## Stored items
=-=-=
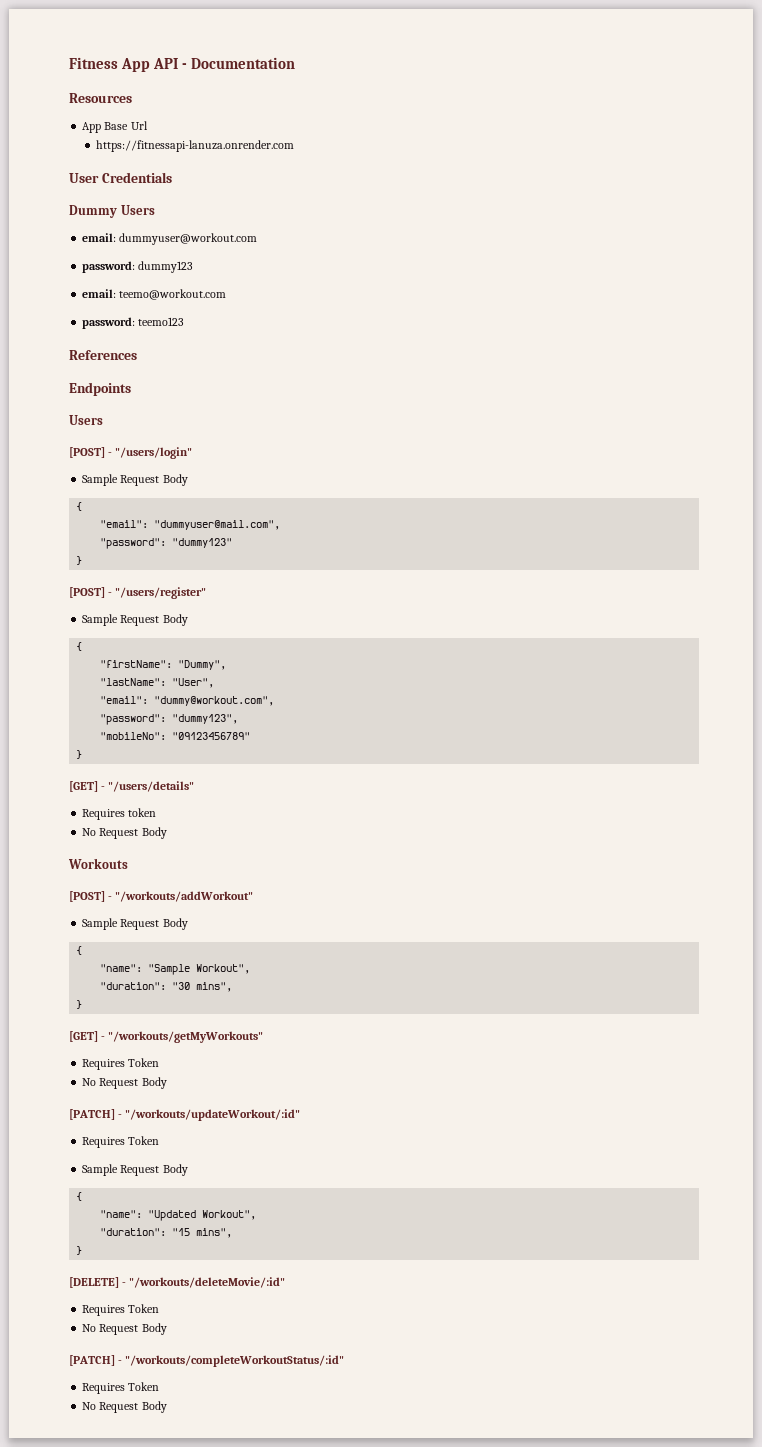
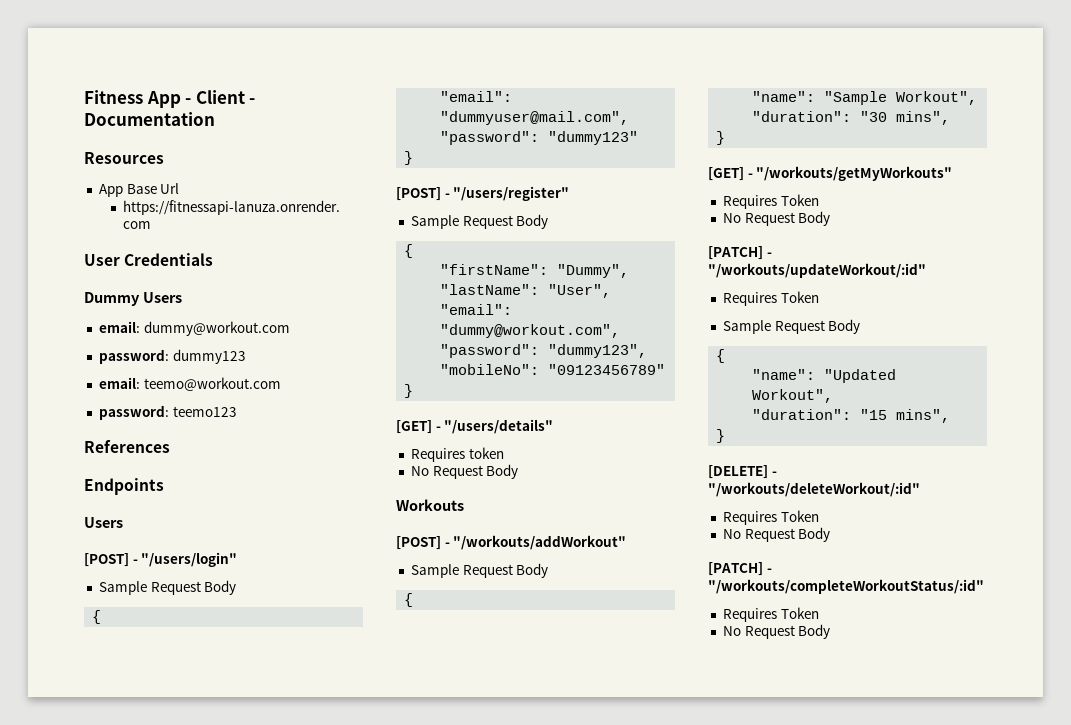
- Fitness App API - Documentation
+ Fitness App - Client - Documentation
- email: dummyuser@workout.com
+ email: dummy@workout.com
- [DELETE] - "/workouts/deleteMovie/:id"
+ [DELETE] - "/workouts/deleteWorkout/:id"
=-=-=
## TRY IT
Transcribe exactly, please, the lines from the one with "- email: dummyuser@workout.com" to the last line of the entries above, ends included.

## EXERCISE RESPONSE
- email: dummyuser@workout.com
+ email: dummy@workout.com
- [DELETE] - "/workouts/deleteMovie/:id"
+ [DELETE] - "/workouts/deleteWorkout/:id"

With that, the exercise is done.